> Aim of the exercise:
Using the entries below, write out the line with "[93,231,147,242] activate ->", the line with "[479,381,577,392] [74,406,166,421] localhost:8000", and every line in between, exactly as each is written.

**** Dataset records

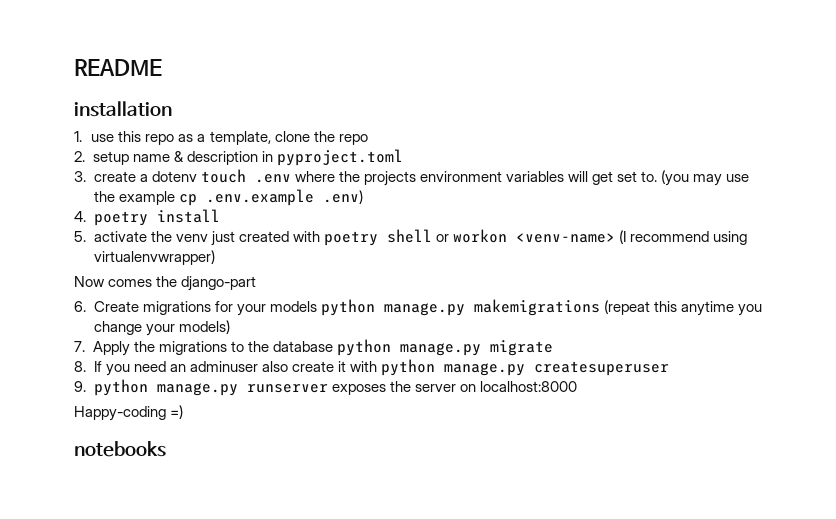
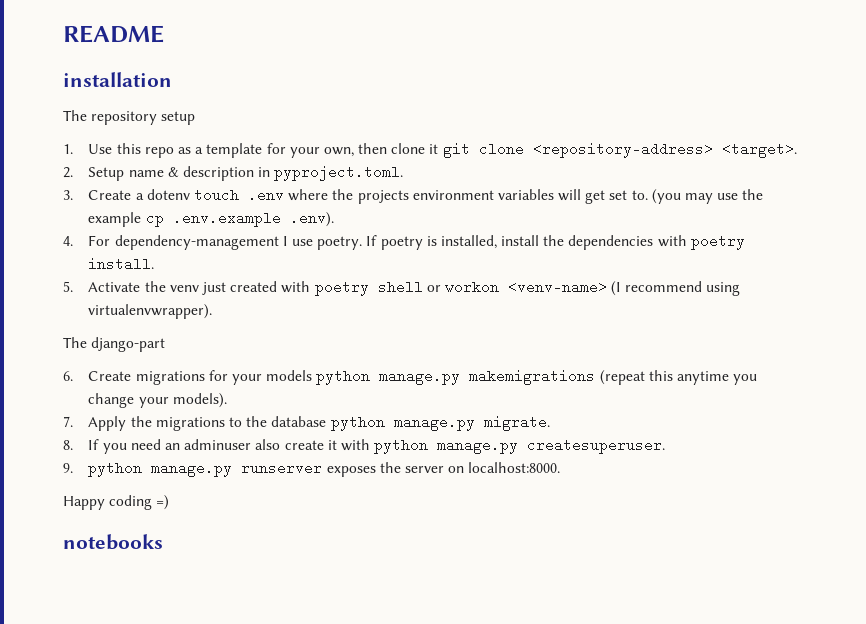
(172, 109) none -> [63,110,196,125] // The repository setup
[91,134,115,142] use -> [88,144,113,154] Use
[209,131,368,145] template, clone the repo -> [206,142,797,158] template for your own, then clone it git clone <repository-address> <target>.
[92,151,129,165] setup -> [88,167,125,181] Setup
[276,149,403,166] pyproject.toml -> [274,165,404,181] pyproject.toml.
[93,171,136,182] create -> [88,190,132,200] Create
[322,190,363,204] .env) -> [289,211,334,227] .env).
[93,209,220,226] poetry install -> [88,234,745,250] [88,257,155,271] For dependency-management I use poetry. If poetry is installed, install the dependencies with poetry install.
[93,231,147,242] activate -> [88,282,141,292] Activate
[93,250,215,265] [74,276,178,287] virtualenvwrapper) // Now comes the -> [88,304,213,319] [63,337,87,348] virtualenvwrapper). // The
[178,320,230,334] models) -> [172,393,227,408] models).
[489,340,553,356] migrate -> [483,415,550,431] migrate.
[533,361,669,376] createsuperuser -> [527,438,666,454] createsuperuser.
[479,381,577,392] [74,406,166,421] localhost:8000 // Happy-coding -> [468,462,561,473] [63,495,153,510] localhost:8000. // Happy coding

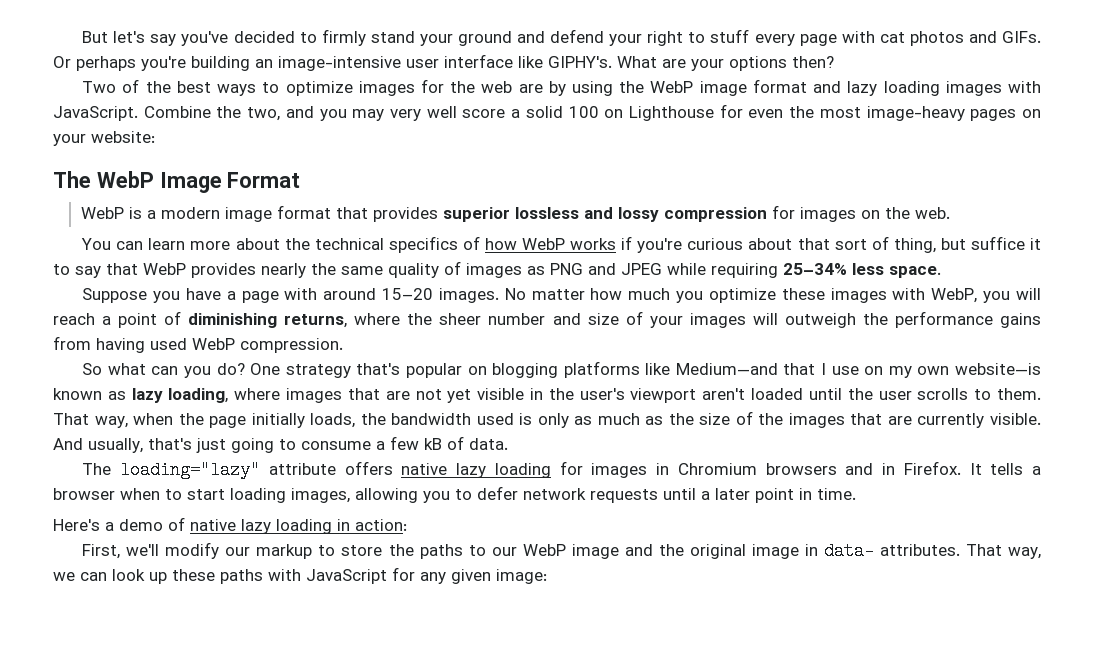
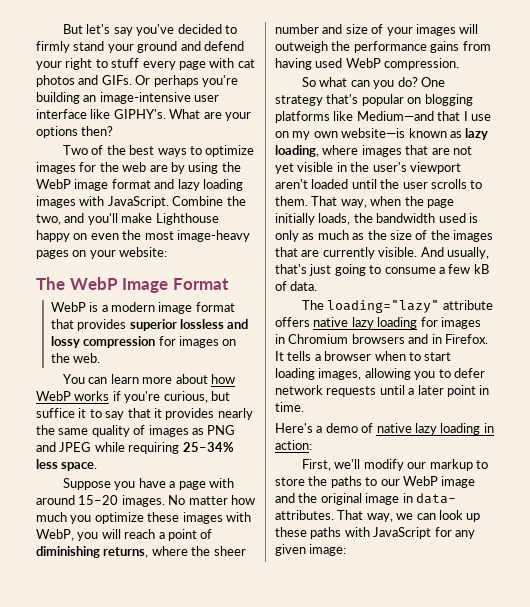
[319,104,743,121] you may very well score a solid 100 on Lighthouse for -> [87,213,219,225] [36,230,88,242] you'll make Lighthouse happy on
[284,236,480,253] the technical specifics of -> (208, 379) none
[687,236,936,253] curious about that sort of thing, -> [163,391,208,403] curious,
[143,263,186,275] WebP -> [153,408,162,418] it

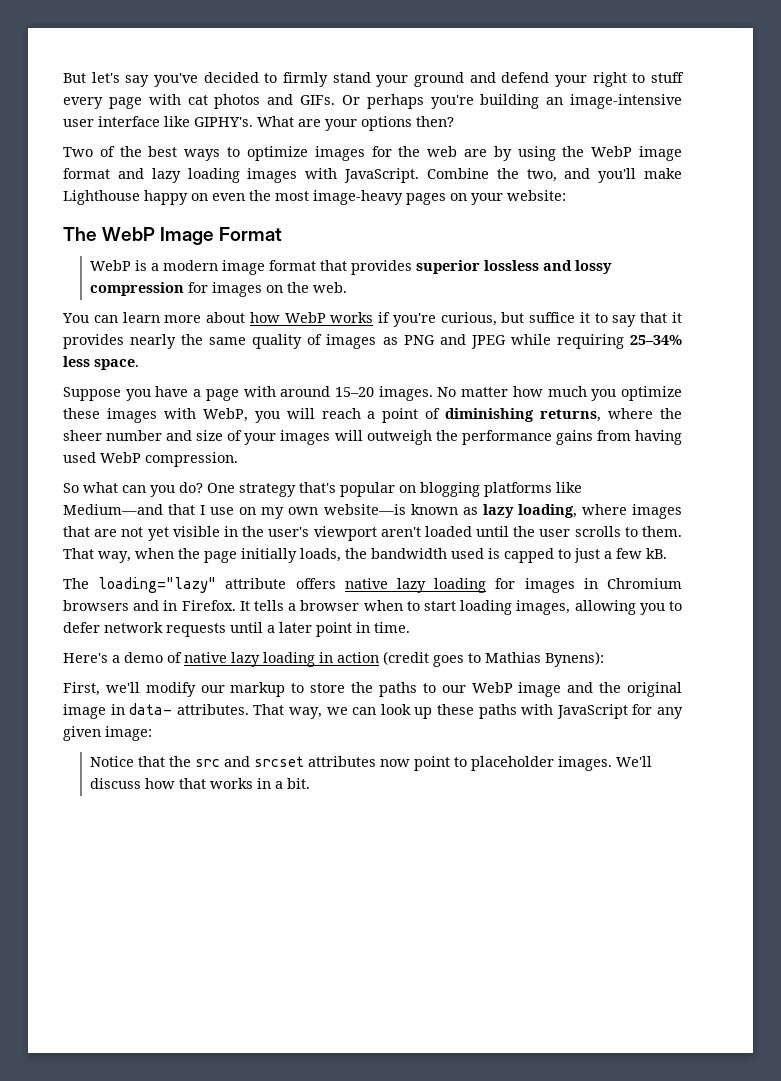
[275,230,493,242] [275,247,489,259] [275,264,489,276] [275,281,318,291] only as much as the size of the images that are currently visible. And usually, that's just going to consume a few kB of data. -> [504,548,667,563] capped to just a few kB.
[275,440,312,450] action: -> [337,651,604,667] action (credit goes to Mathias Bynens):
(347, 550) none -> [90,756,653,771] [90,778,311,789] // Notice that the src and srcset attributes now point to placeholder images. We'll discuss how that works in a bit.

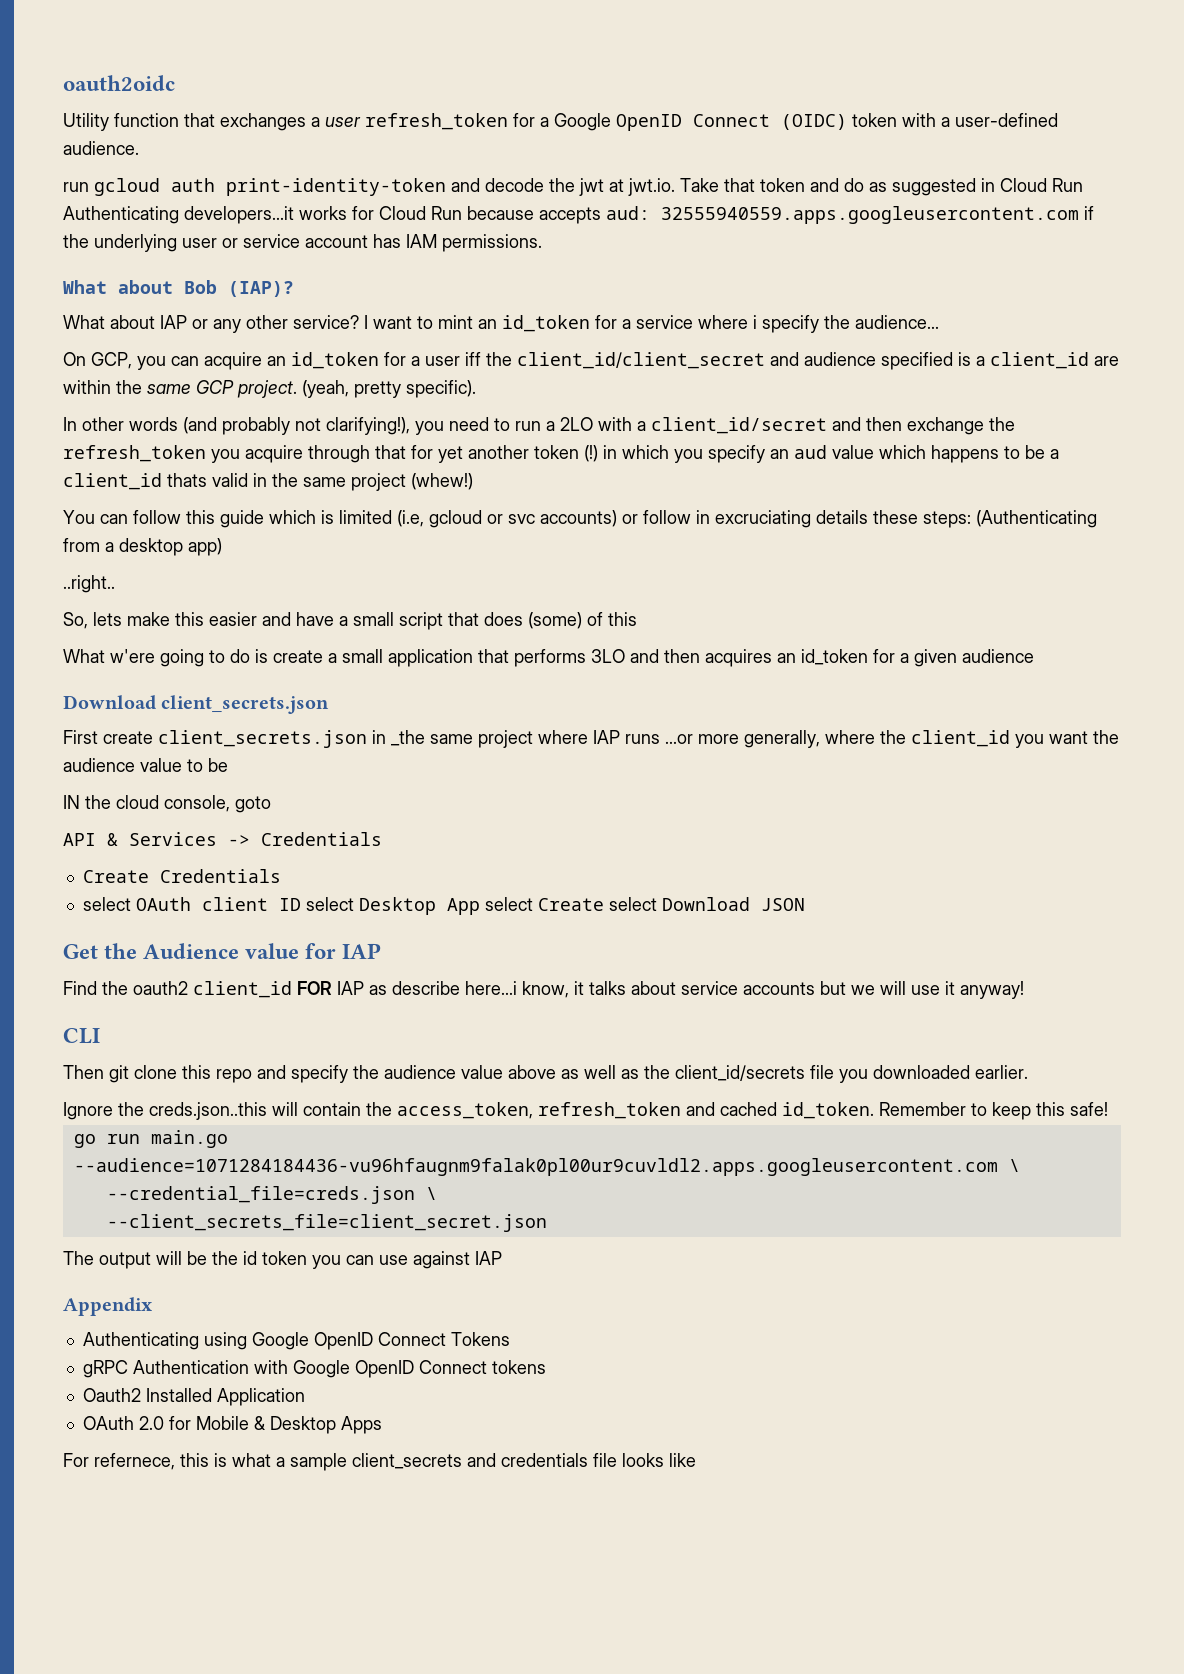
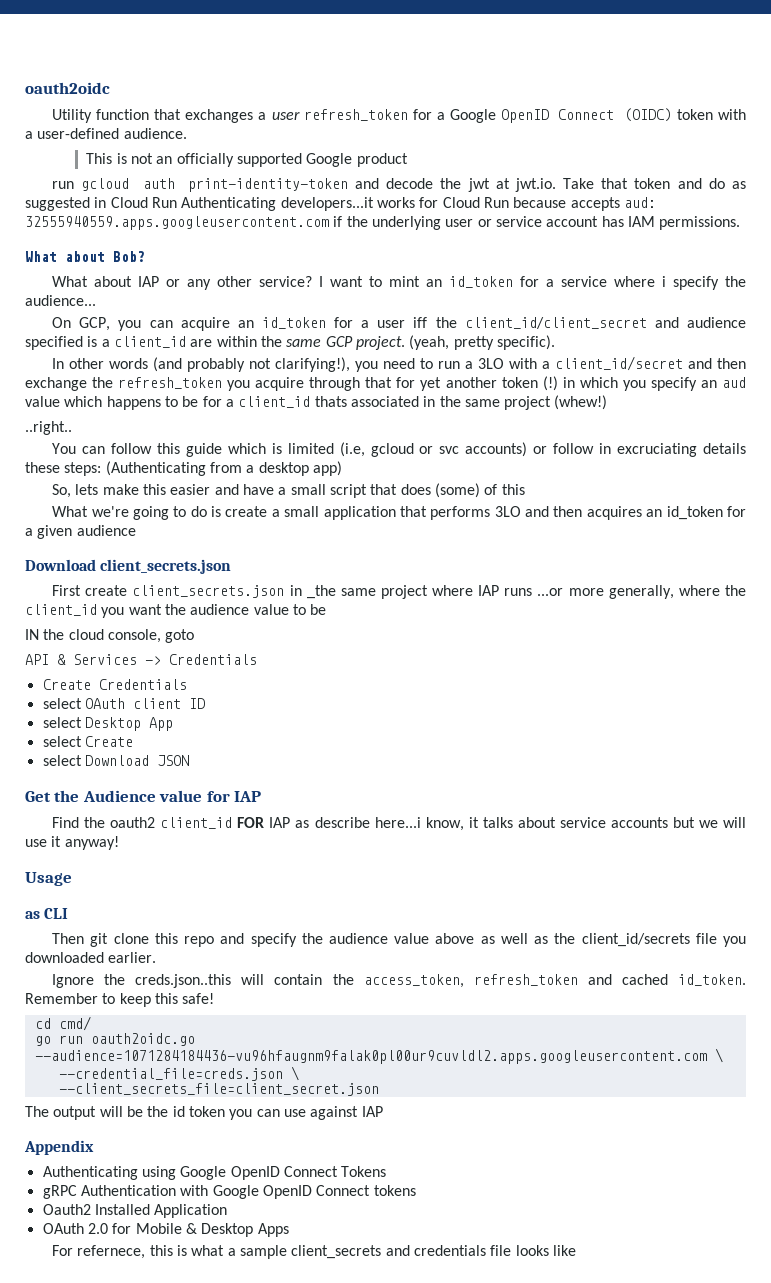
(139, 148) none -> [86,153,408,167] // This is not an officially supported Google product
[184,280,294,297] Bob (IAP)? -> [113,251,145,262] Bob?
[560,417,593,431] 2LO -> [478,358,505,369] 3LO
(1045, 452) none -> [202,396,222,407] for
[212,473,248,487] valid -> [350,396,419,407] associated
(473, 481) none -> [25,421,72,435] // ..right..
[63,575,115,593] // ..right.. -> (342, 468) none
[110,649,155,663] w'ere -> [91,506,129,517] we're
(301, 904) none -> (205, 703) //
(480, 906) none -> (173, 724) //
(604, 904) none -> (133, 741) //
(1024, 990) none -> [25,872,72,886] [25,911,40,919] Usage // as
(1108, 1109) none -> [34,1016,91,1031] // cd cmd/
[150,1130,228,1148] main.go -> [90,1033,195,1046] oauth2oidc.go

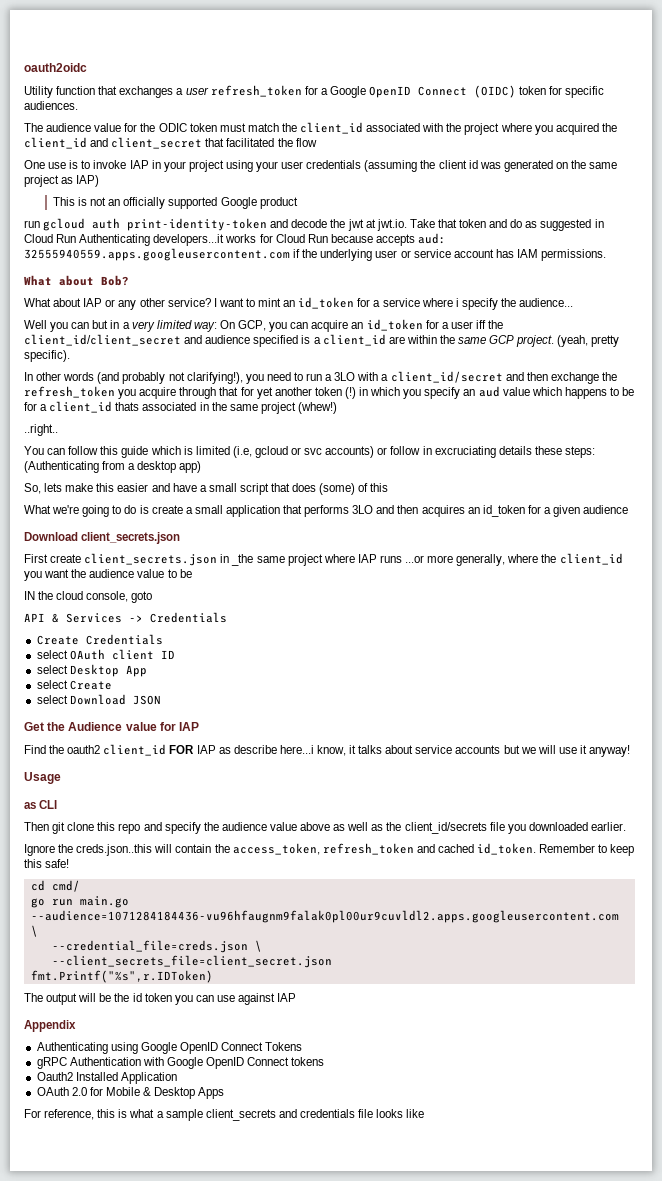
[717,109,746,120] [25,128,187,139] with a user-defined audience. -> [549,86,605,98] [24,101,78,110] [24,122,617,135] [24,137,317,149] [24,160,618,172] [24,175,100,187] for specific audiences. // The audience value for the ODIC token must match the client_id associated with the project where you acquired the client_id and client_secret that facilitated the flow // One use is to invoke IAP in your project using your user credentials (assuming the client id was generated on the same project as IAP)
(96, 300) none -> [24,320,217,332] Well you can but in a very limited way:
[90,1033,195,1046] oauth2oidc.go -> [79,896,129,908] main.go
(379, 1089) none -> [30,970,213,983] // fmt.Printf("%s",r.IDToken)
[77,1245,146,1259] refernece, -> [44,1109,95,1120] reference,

********

> Output for this exercise:
[93,231,147,242] activate -> [88,282,141,292] Activate
[93,250,215,265] [74,276,178,287] virtualenvwrapper) // Now comes the -> [88,304,213,319] [63,337,87,348] virtualenvwrapper). // The
[178,320,230,334] models) -> [172,393,227,408] models).
[489,340,553,356] migrate -> [483,415,550,431] migrate.
[533,361,669,376] createsuperuser -> [527,438,666,454] createsuperuser.
[479,381,577,392] [74,406,166,421] localhost:8000 // Happy-coding -> [468,462,561,473] [63,495,153,510] localhost:8000. // Happy coding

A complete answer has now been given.